Inherited variation in circadian rhythm genes and risks of prostate cancer and three other cancer sites in combined cancer consortia

Circadian disruption has been linked to carcinogenesis in animal models, but the evidence in humans is inconclusive. Genetic variation in circadian rhythm genes provides a tool to investigate such associations. We examined associations of genetic variation in nine core circadian rhythm genes and six melatonin pathway genes with risk of colorectal, lung, ovarian and prostate cancers using data from the Genetic Associations and Mechanisms in Oncology (GAME-ON) network. The major results for prostate cancer were replicated in the Prostate, Lung, Colorectal and Ovarian (PLCO) cancer screening trial, and for colorectal cancer in the Genetics and Epidemiology of Colorectal Cancer Consortium (GECCO). The total number of cancer cases and controls was 15,838/18,159 for colorectal, 14,818/14,227 for prostate, 12,537/17,285 for lung and 4,369/9,123 for ovary.

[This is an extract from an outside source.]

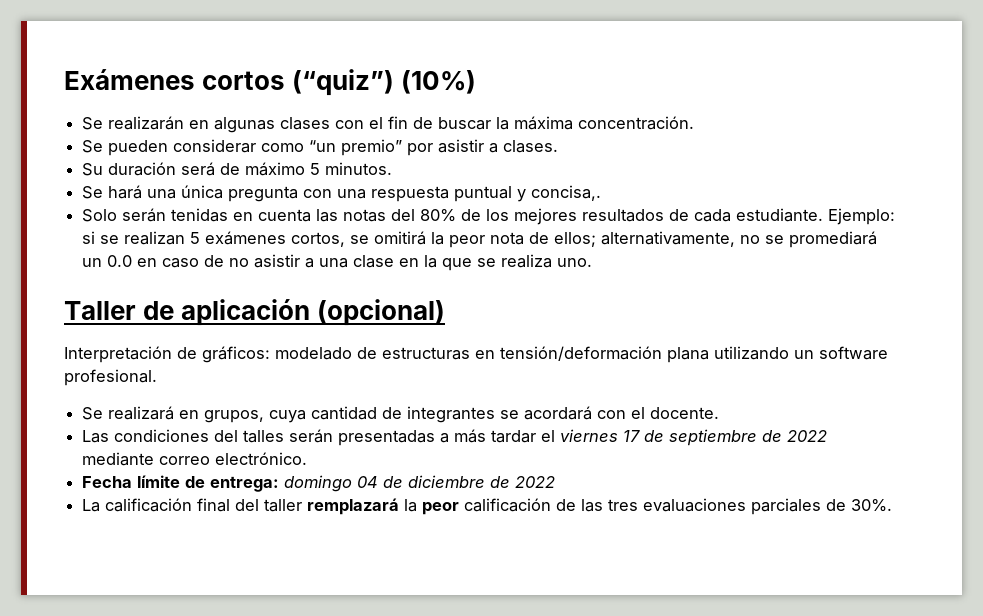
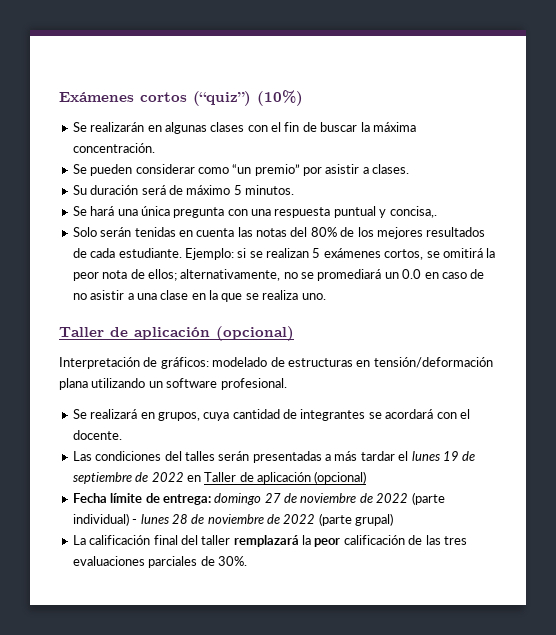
[560,429,641,442] viernes 17 -> [411,451,459,461] lunes 19
[82,452,308,466] mediante correo electrónico. -> [186,471,367,484] en Taller de aplicación (opcional)
[357,475,556,488] 04 de diciembre de 2022 -> [264,492,445,505] [72,513,394,526] 27 de noviembre de 2022 (parte individual) - lunes 28 de noviembre de 2022 (parte grupal)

For each cancer site, we conducted gene-based and pathway-based analyses by applying the summary-based Adaptive Rank Truncated Product method (sARTP) on the summary association statistics for each SNP within the candidate gene regions. Aggregate genetic variation in circadian rhythm and melatonin pathways were significantly associated with the risk of prostate cancer in data combining GAME-ON and PLCO, after Bonferroni correction (rho(pathway) < 0.00625). The two most significant genes were NPAS2 (rho(gene) = 0.0062) and AANAT (rho(gene) = 0.00078); the latter being significant after Bonferroni correction. For colorectal cancer, we observed a suggestive association with the circadian rhythm pathway in GAME-ON (peat,way = 0.021); this association was not confirmed in GECCO (rho(pathway) = 0.76) or the combined data In (rho(pathway) = 0.17). No significant association was observed for ovarian and lung cancer. These findings support a potential role for circadian rhythm and melatonin pathways in prostate carcinogenesis. Further functional studies are needed to better understand the underlying biologic mechanisms.